• **ASSIGNMENT**: Return every line from the records below with the string "Family".
START DATA EXTRACT
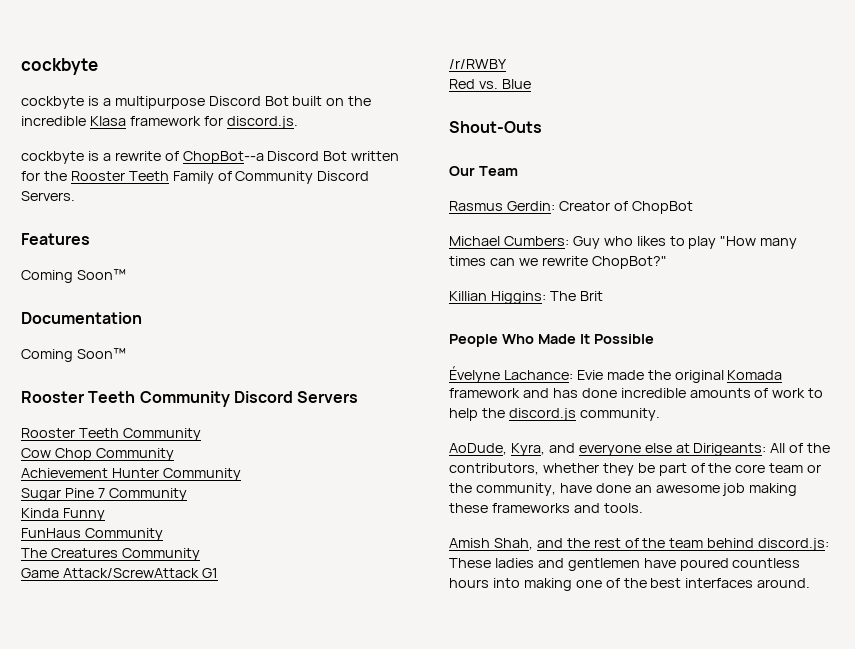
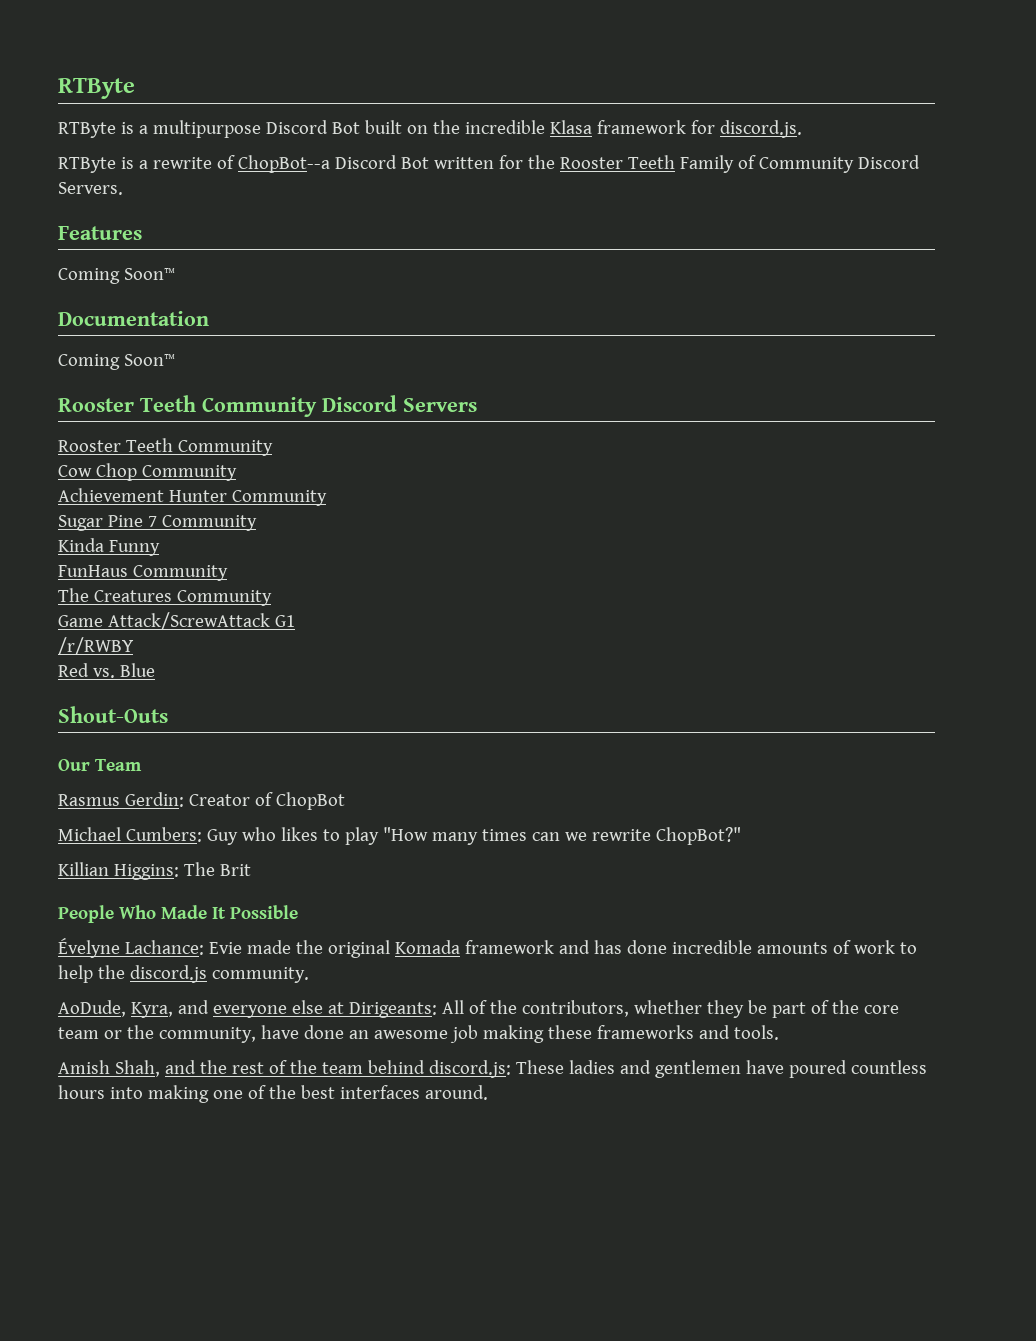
[21,58,98,75] [21,96,84,109] cockbyte // cockbyte -> [58,78,135,99] [58,122,116,138] RTByte // RTByte
[21,151,84,164] cockbyte -> [58,157,116,173] RTByte

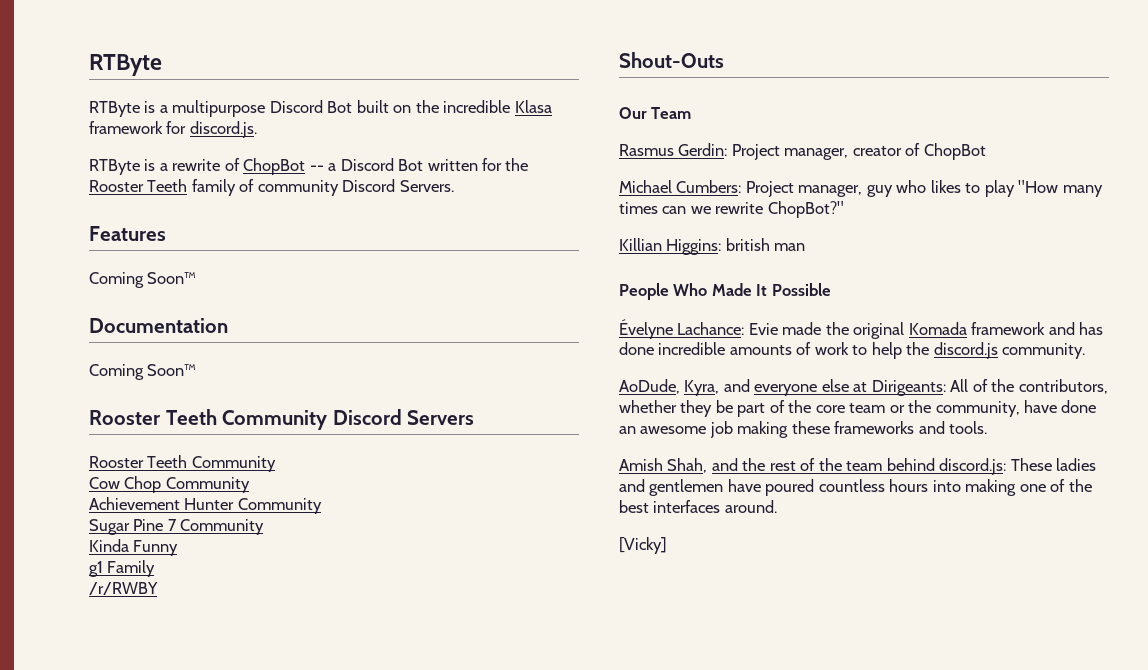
[237,155,330,173] ChopBot--a -> [243,158,337,175] ChopBot -- a
[679,155,854,173] Family of Community -> [191,179,339,196] family of community
[58,565,228,581] [58,588,272,606] [58,612,295,630] [58,637,134,655] [58,663,155,678] FunHaus Community // The Creatures Community // Game Attack/ScrewAttack G1 // /r/RWBY // Red vs. Blue -> [89,560,156,577] [89,582,158,595] g1 Family // /r/RWBY
[188,794,250,806] Creator -> [731,144,902,160] Project manager, creator
[206,829,238,845] Guy -> [745,181,893,197] Project manager, guy
[183,862,251,876] The Brit -> [725,238,806,251] british man
(488, 1092) none -> [619,537,667,554] // [Vicky]

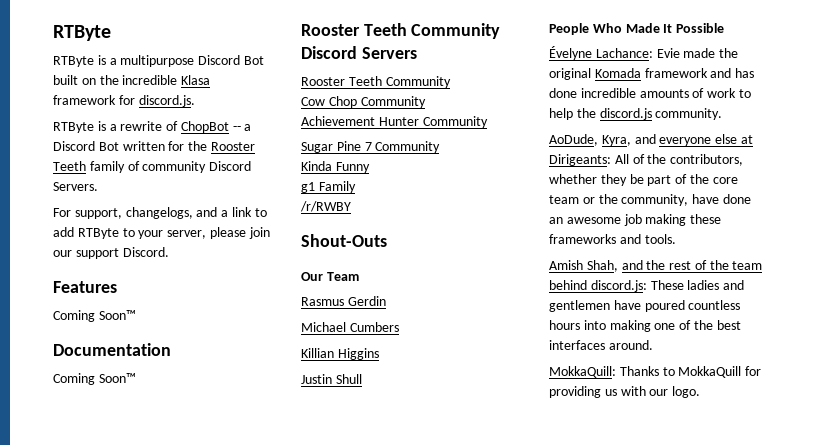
(454, 186) none -> [53,207,267,219] [53,227,270,239] [53,247,169,259] // For support, changelogs, and a link to add RTByte to your server, please join our support Discord.
[678,143,986,160] [619,180,1103,197] [619,201,844,218] [619,238,806,255] Gerdin: Project manager, creator of ChopBot // Michael Cumbers: Project manager, guy who likes to play "How many times can we rewrite ChopBot?" // Killian Higgins: british man -> [347,296,386,306] [301,322,399,332] [301,348,379,360] [301,374,362,384] Gerdin // Michael Cumbers // Killian Higgins // Justin Shull
[619,537,667,554] [Vicky] -> [549,366,762,378] [549,386,701,398] MokkaQuill: Thanks to MokkaQuill for providing us with our logo.

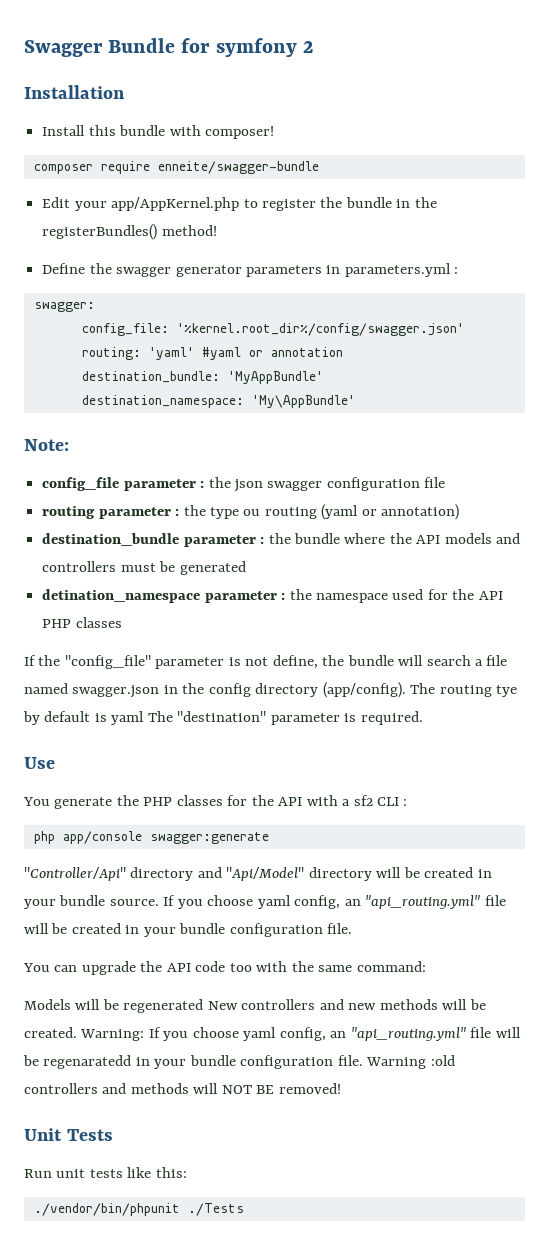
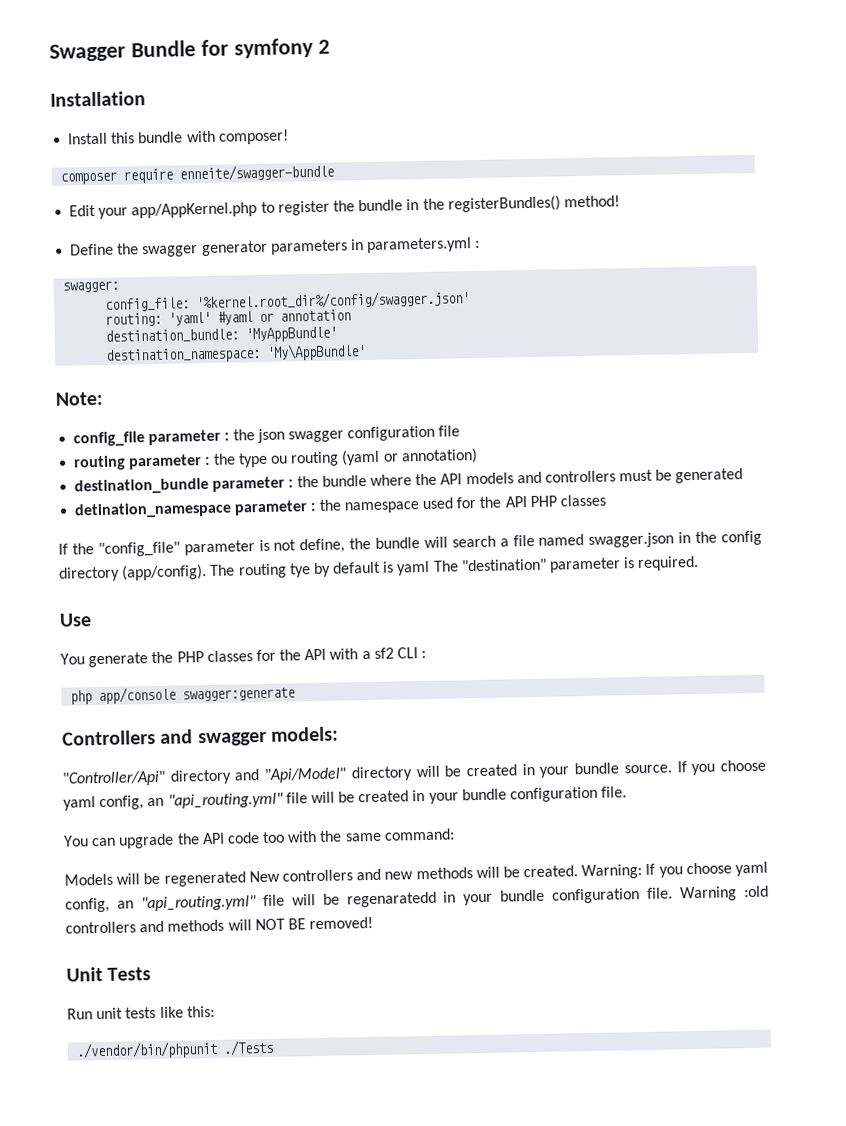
(269, 838) none -> [62,726,339,747] // Controllers and swagger models:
END DATA EXTRACT
• **SOLUTION BELOW**:
[679,155,854,173] Family of Community -> [191,179,339,196] family of community
[58,565,228,581] [58,588,272,606] [58,612,295,630] [58,637,134,655] [58,663,155,678] FunHaus Community // The Creatures Community // Game Attack/ScrewAttack G1 // /r/RWBY // Red vs. Blue -> [89,560,156,577] [89,582,158,595] g1 Family // /r/RWBY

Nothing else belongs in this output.